What is required
The records below are to be reproduced word for word.

Records drawn from a dataset

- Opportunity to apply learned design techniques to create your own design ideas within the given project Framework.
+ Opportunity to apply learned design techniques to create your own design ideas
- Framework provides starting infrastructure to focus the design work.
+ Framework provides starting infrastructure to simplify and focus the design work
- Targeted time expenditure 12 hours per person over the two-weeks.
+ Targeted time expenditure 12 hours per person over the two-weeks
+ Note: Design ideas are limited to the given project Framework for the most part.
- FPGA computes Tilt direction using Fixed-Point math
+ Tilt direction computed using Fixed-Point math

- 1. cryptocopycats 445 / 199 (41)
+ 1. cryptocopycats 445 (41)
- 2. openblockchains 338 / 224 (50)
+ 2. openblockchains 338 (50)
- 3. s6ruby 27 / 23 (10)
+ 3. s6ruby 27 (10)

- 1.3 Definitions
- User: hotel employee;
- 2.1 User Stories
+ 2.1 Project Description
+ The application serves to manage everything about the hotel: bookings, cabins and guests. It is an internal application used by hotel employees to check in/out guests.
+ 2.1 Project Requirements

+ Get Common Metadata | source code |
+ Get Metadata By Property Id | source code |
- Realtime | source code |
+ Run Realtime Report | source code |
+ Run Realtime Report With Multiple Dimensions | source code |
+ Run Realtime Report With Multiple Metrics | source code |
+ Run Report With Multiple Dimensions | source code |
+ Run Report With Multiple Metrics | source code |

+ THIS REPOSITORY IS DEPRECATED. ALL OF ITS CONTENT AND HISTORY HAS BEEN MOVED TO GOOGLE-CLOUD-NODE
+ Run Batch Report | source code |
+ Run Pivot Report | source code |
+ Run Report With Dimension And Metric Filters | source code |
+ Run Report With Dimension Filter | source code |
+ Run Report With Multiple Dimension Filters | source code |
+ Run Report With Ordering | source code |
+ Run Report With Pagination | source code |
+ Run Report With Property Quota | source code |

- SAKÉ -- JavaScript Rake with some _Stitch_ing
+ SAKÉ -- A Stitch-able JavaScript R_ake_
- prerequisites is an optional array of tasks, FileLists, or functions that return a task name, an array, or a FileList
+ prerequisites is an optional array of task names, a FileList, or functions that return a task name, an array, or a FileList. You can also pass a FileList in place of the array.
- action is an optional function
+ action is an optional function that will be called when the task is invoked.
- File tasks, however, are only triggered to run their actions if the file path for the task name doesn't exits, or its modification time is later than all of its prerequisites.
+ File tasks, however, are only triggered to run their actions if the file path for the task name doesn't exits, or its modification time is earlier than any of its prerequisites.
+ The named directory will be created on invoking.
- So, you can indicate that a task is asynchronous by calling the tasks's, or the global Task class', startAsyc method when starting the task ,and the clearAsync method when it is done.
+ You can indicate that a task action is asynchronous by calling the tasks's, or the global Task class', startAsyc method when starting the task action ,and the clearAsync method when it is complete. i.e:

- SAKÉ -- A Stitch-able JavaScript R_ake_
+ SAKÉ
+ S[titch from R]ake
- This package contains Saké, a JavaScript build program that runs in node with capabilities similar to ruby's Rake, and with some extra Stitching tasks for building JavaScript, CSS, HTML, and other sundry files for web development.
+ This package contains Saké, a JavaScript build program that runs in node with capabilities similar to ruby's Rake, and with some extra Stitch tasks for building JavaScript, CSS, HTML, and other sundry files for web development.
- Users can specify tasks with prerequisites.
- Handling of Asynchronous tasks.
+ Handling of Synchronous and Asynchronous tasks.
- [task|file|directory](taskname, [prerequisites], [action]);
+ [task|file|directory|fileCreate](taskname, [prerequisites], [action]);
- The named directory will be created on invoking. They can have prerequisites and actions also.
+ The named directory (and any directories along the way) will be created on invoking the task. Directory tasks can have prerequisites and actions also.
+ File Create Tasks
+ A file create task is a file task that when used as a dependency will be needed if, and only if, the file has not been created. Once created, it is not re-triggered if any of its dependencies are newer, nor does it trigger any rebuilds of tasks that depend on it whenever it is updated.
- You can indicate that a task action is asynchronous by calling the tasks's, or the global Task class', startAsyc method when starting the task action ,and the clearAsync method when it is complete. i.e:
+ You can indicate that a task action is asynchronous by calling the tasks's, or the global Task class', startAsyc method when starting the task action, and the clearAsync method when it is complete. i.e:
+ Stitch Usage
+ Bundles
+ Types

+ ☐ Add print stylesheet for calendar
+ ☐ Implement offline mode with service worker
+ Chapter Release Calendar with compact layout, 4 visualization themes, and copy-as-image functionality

Output of the task
- Opportunity to apply learned design techniques to create your own design ideas within the given project Framework.
+ Opportunity to apply learned design techniques to create your own design ideas
- Framework provides starting infrastructure to focus the design work.
+ Framework provides starting infrastructure to simplify and focus the design work
- Targeted time expenditure 12 hours per person over the two-weeks.
+ Targeted time expenditure 12 hours per person over the two-weeks
+ Note: Design ideas are limited to the given project Framework for the most part.
- FPGA computes Tilt direction using Fixed-Point math
+ Tilt direction computed using Fixed-Point math

- 1. cryptocopycats 445 / 199 (41)
+ 1. cryptocopycats 445 (41)
- 2. openblockchains 338 / 224 (50)
+ 2. openblockchains 338 (50)
- 3. s6ruby 27 / 23 (10)
+ 3. s6ruby 27 (10)

- 1.3 Definitions
- User: hotel employee;
- 2.1 User Stories
+ 2.1 Project Description
+ The application serves to manage everything about the hotel: bookings, cabins and guests. It is an internal application used by hotel employees to check in/out guests.
+ 2.1 Project Requirements

+ Get Common Metadata | source code |
+ Get Metadata By Property Id | source code |
- Realtime | source code |
+ Run Realtime Report | source code |
+ Run Realtime Report With Multiple Dimensions | source code |
+ Run Realtime Report With Multiple Metrics | source code |
+ Run Report With Multiple Dimensions | source code |
+ Run Report With Multiple Metrics | source code |

+ THIS REPOSITORY IS DEPRECATED. ALL OF ITS CONTENT AND HISTORY HAS BEEN MOVED TO GOOGLE-CLOUD-NODE
+ Run Batch Report | source code |
+ Run Pivot Report | source code |
+ Run Report With Dimension And Metric Filters | source code |
+ Run Report With Dimension Filter | source code |
+ Run Report With Multiple Dimension Filters | source code |
+ Run Report With Ordering | source code |
+ Run Report With Pagination | source code |
+ Run Report With Property Quota | source code |

- SAKÉ -- JavaScript Rake with some _Stitch_ing
+ SAKÉ -- A Stitch-able JavaScript R_ake_
- prerequisites is an optional array of tasks, FileLists, or functions that return a task name, an array, or a FileList
+ prerequisites is an optional array of task names, a FileList, or functions that return a task name, an array, or a FileList. You can also pass a FileList in place of the array.
- action is an optional function
+ action is an optional function that will be called when the task is invoked.
- File tasks, however, are only triggered to run their actions if the file path for the task name doesn't exits, or its modification time is later than all of its prerequisites.
+ File tasks, however, are only triggered to run their actions if the file path for the task name doesn't exits, or its modification time is earlier than any of its prerequisites.
+ The named directory will be created on invoking.
- So, you can indicate that a task is asynchronous by calling the tasks's, or the global Task class', startAsyc method when starting the task ,and the clearAsync method when it is done.
+ You can indicate that a task action is asynchronous by calling the tasks's, or the global Task class', startAsyc method when starting the task action ,and the clearAsync method when it is complete. i.e:

- SAKÉ -- A Stitch-able JavaScript R_ake_
+ SAKÉ
+ S[titch from R]ake
- This package contains Saké, a JavaScript build program that runs in node with capabilities similar to ruby's Rake, and with some extra Stitching tasks for building JavaScript, CSS, HTML, and other sundry files for web development.
+ This package contains Saké, a JavaScript build program that runs in node with capabilities similar to ruby's Rake, and with some extra Stitch tasks for building JavaScript, CSS, HTML, and other sundry files for web development.
- Users can specify tasks with prerequisites.
- Handling of Asynchronous tasks.
+ Handling of Synchronous and Asynchronous tasks.
- [task|file|directory](taskname, [prerequisites], [action]);
+ [task|file|directory|fileCreate](taskname, [prerequisites], [action]);
- The named directory will be created on invoking. They can have prerequisites and actions also.
+ The named directory (and any directories along the way) will be created on invoking the task. Directory tasks can have prerequisites and actions also.
+ File Create Tasks
+ A file create task is a file task that when used as a dependency will be needed if, and only if, the file has not been created. Once created, it is not re-triggered if any of its dependencies are newer, nor does it trigger any rebuilds of tasks that depend on it whenever it is updated.
- You can indicate that a task action is asynchronous by calling the tasks's, or the global Task class', startAsyc method when starting the task action ,and the clearAsync method when it is complete. i.e:
+ You can indicate that a task action is asynchronous by calling the tasks's, or the global Task class', startAsyc method when starting the task action, and the clearAsync method when it is complete. i.e:
+ Stitch Usage
+ Bundles
+ Types

+ ☐ Add print stylesheet for calendar
+ ☐ Implement offline mode with service worker
+ Chapter Release Calendar with compact layout, 4 visualization themes, and copy-as-image functionality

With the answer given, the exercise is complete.